# Problem
From the line that contains "(493, 147) none -> [779,236,804,248] the" through the line that contains "(71, 305) none -> [114,583,127,596] is", output every line of the listing below exactly and leave out all the rest.

# Available data
........

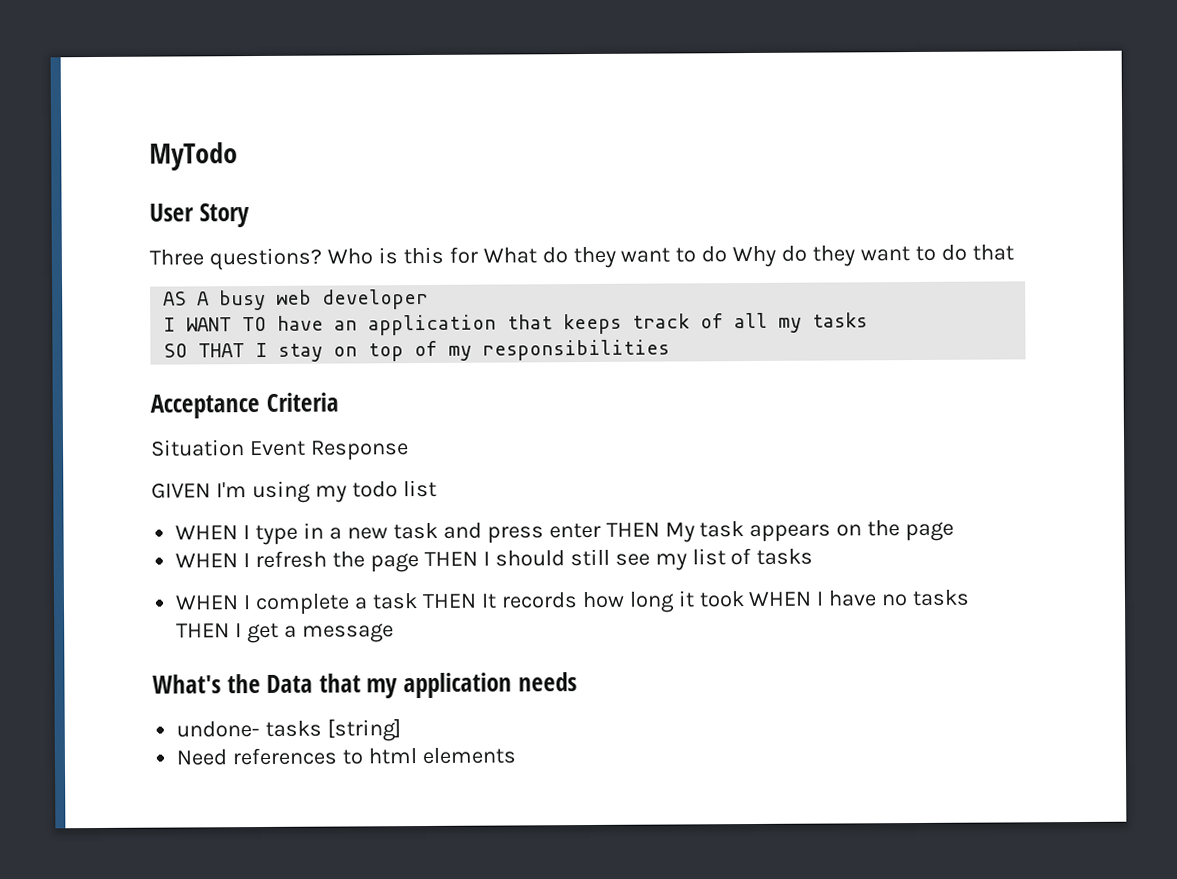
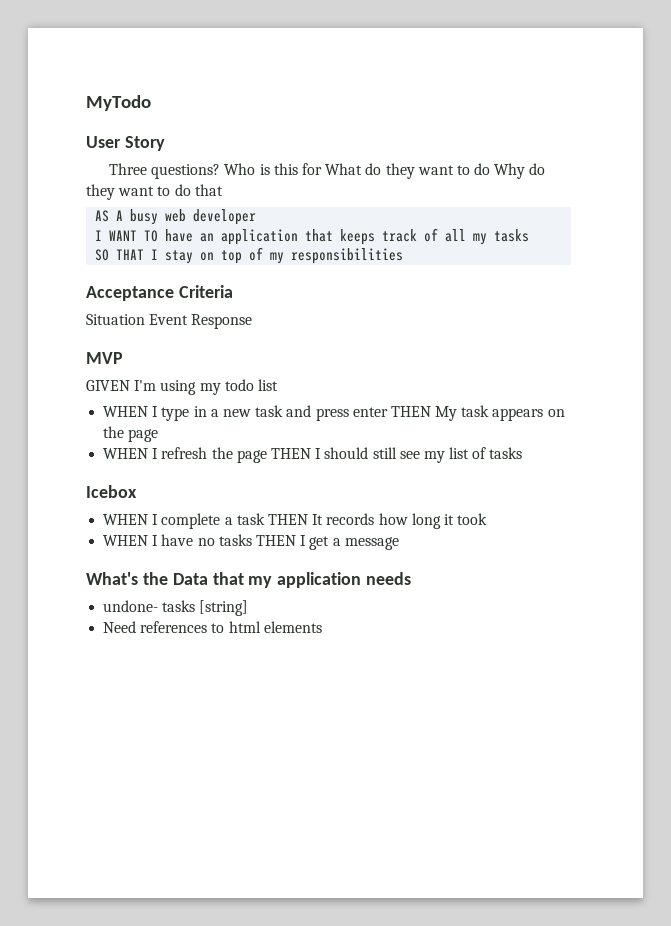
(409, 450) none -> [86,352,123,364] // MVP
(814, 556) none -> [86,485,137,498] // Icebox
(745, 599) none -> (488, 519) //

........

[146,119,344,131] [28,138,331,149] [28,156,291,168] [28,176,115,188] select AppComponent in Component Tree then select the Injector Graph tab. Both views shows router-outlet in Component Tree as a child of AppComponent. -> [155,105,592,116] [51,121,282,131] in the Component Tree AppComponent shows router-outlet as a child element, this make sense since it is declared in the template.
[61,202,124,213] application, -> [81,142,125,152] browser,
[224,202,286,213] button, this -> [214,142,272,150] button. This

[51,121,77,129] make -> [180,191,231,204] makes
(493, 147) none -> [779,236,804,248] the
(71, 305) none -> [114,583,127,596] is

........

# Task solution
(493, 147) none -> [779,236,804,248] the
(71, 305) none -> [114,583,127,596] is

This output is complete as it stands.